# Work order
Below are several records. Retype exactly those lines running from the one with "intervention programmes, and" through the one with "- Systems, policies, and", end lines included, and no others.

[Change detection outputs]
- - - - -
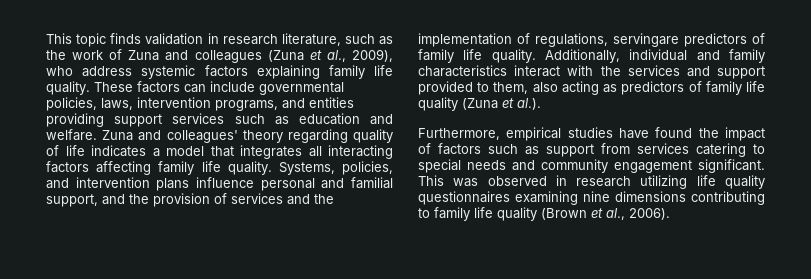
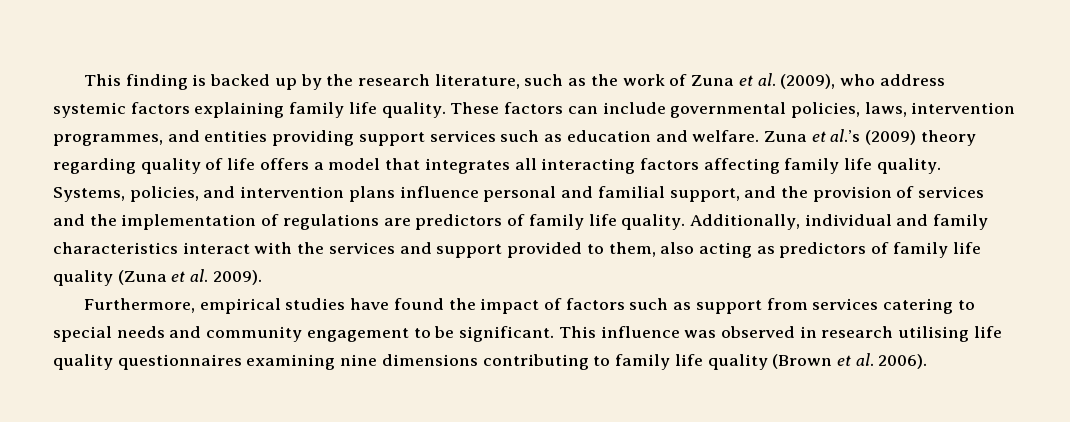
- This topic finds validation in research literature, such as the work of Zuna and colleagues (Zuna et al., 2009), who address systemic factors explaining family life quality.
+ This finding is backed up by the research literature, such as the work of Zuna et al. (2009), who address systemic factors explaining family life quality.
- These factors can include governmental policies, laws, intervention programs, and entities providing support services such as education and welfare.
+ These factors can include governmental policies, laws, intervention programmes, and entities providing support services such as education and welfare.
- Zuna and colleagues' theory regarding quality of life indicates a model that integrates all interacting factors affecting family life quality.
+ Zuna et al.’s (2009) theory regarding quality of life offers a model that integrates all interacting factors affecting family life quality.
- Systems, policies, and intervention plans influence personal and familial support, and the provision of services and the implementation of regulations, servingare predictors of family life quality.
+ Systems, policies, and intervention plans influence personal and familial support, and the provision of services and the implementation of regulations are predictors of family life quality.
- Additionally, individual and family characteristics interact with the services and support provided to them, also acting as predictors of family life quality (Zuna et al.).
+ Additionally, individual and family characteristics interact with the services and support provided to them, also acting as predictors of family life quality (Zuna et al. 2009).
- Furthermore, empirical studies have found the impact of factors such as support from services catering to special needs and community engagement significant.
+ Furthermore, empirical studies have found the impact of factors such as support from services catering to special needs and community engagement to be significant.
- This was observed in research utilizing life quality questionnaires examining nine dimensions contributing to family life quality (Brown et al., 2006).
+ This influence was observed in research utilising life quality questionnaires examining nine dimensions contributing to family life quality (Brown et al. 2006).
- - - - -
# Output of the exercise
+ These factors can include governmental policies, laws, intervention programmes, and entities providing support services such as education and welfare.
- Zuna and colleagues' theory regarding quality of life indicates a model that integrates all interacting factors affecting family life quality.
+ Zuna et al.’s (2009) theory regarding quality of life offers a model that integrates all interacting factors affecting family life quality.
- Systems, policies, and intervention plans influence personal and familial support, and the provision of services and the implementation of regulations, servingare predictors of family life quality.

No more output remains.